Tutti gli studi dimostrano che in ambito urbano tra 30 e 50 Km/h cambiano poco i tempi di percorrenza (gran parte del tempo lo perdiamo agli incroci e ai semafori) ma aumenta in modo abissale la sicurezza e quindi il muoversi in sicurezza indipendentemente dal veicolo che si usa.
La città dei 15 minuti
Milano è la città italiana che più di ogni altra sta testando le potenzialità di questo approccio. Il piano del sindaco Beppe Sala non parla solo di automobilisti, ma anche di pedoni e ciclisti.

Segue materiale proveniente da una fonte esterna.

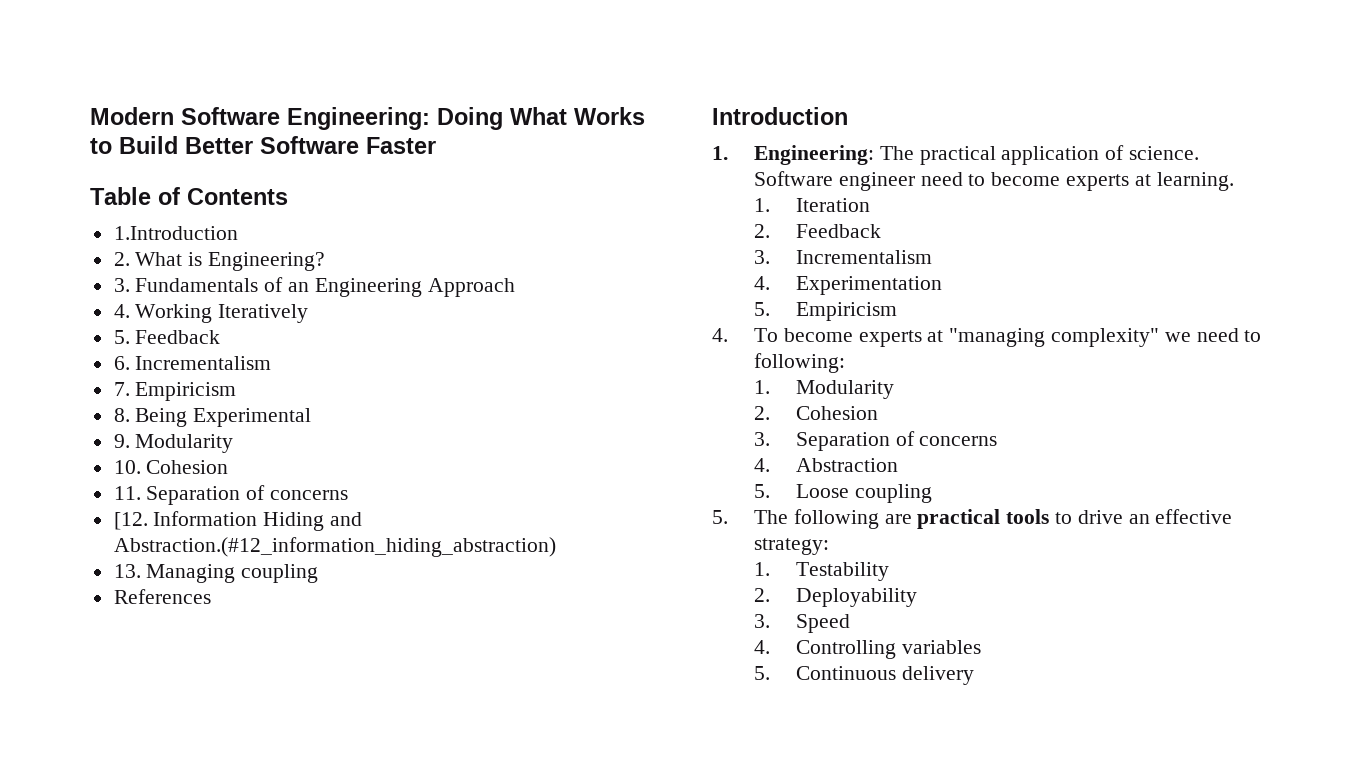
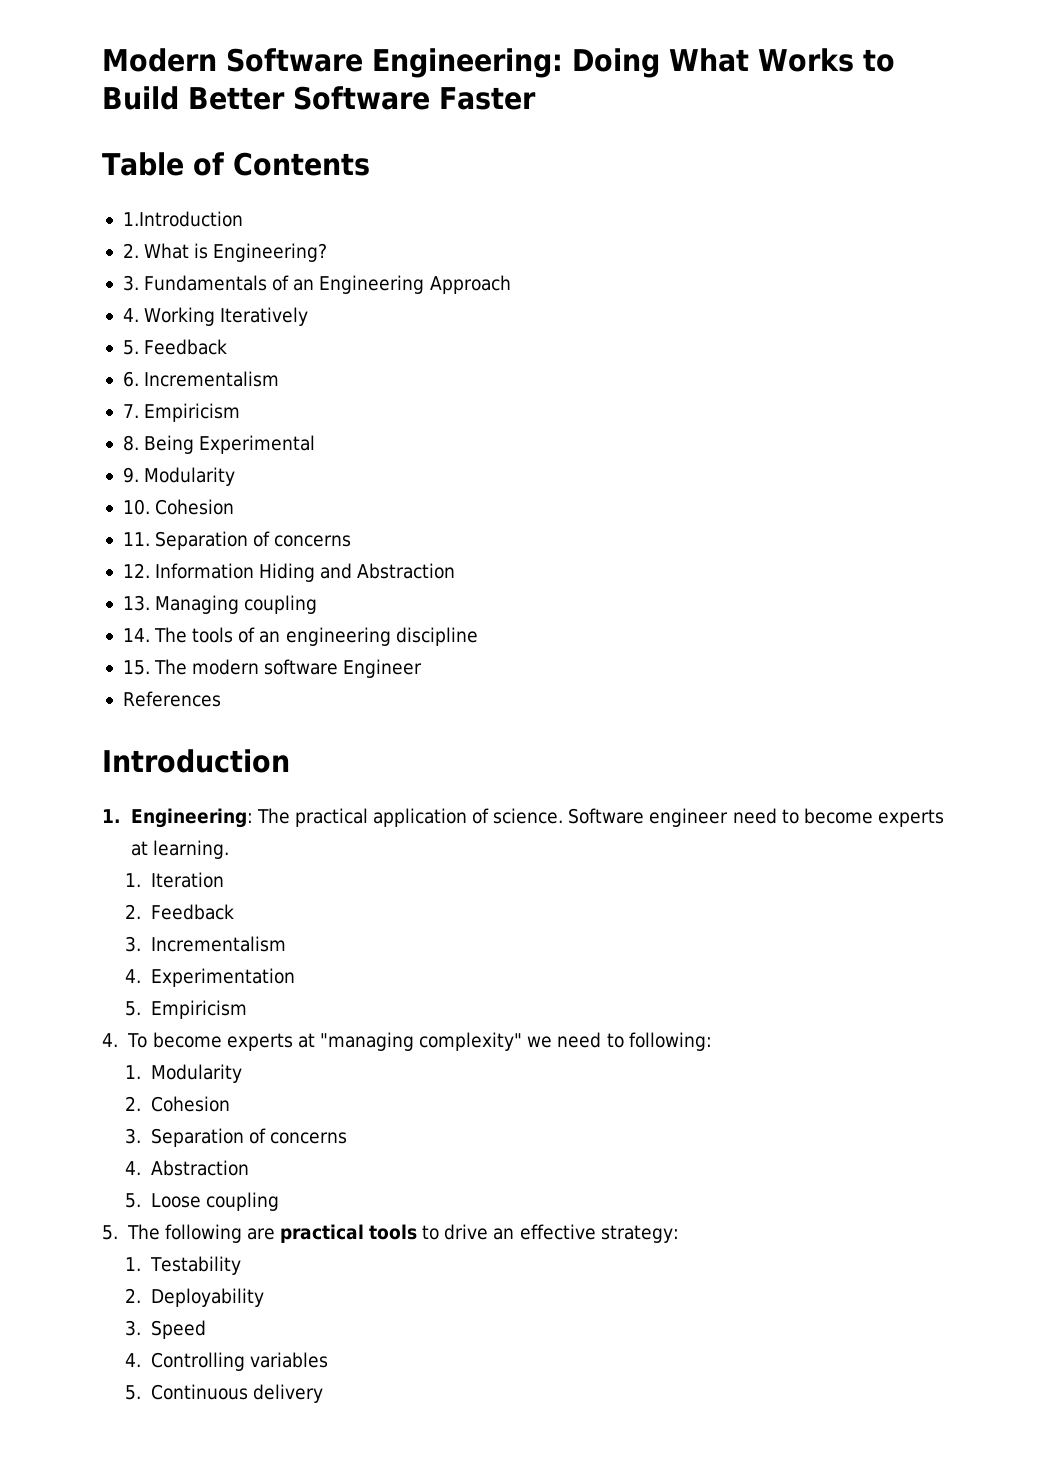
- [12. Information Hiding and Abstraction.(#12_information_hiding_abstraction)
+ 12. Information Hiding and Abstraction
+ 14. The tools of an engineering discipline
+ 15. The modern software Engineer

Cosa ne pensa?
Sì, Milano è la città che più sta lavorando per la città per le persone, non parlando di automobilisti, pedoni e ciclisti bensì di città dei 15 minuti.
Come le città europee si tanno trasformando in risposta al Covid-19?
La gran parte delle città europee, ormai in gran parte città 30, stanno costruendo la città dei 15 minuti, che vuol dire ripensare gli spazi e i tempi della città, accorciando le distanze e riducendo la necessità di spostamento delle persone. La città dei 15 minuti è una città fatta di piccole città in cui in 15 minuti raggiungo tutte le principali funzioni della vita quotidiana: lavoro, spesa, scuola, commercio locale, attività ricreative…
Pensiamo ai quartieri periferici come è oggi il centro della città, per riportare nelle periferie le funzioni della vita e non concentrarle nel centro.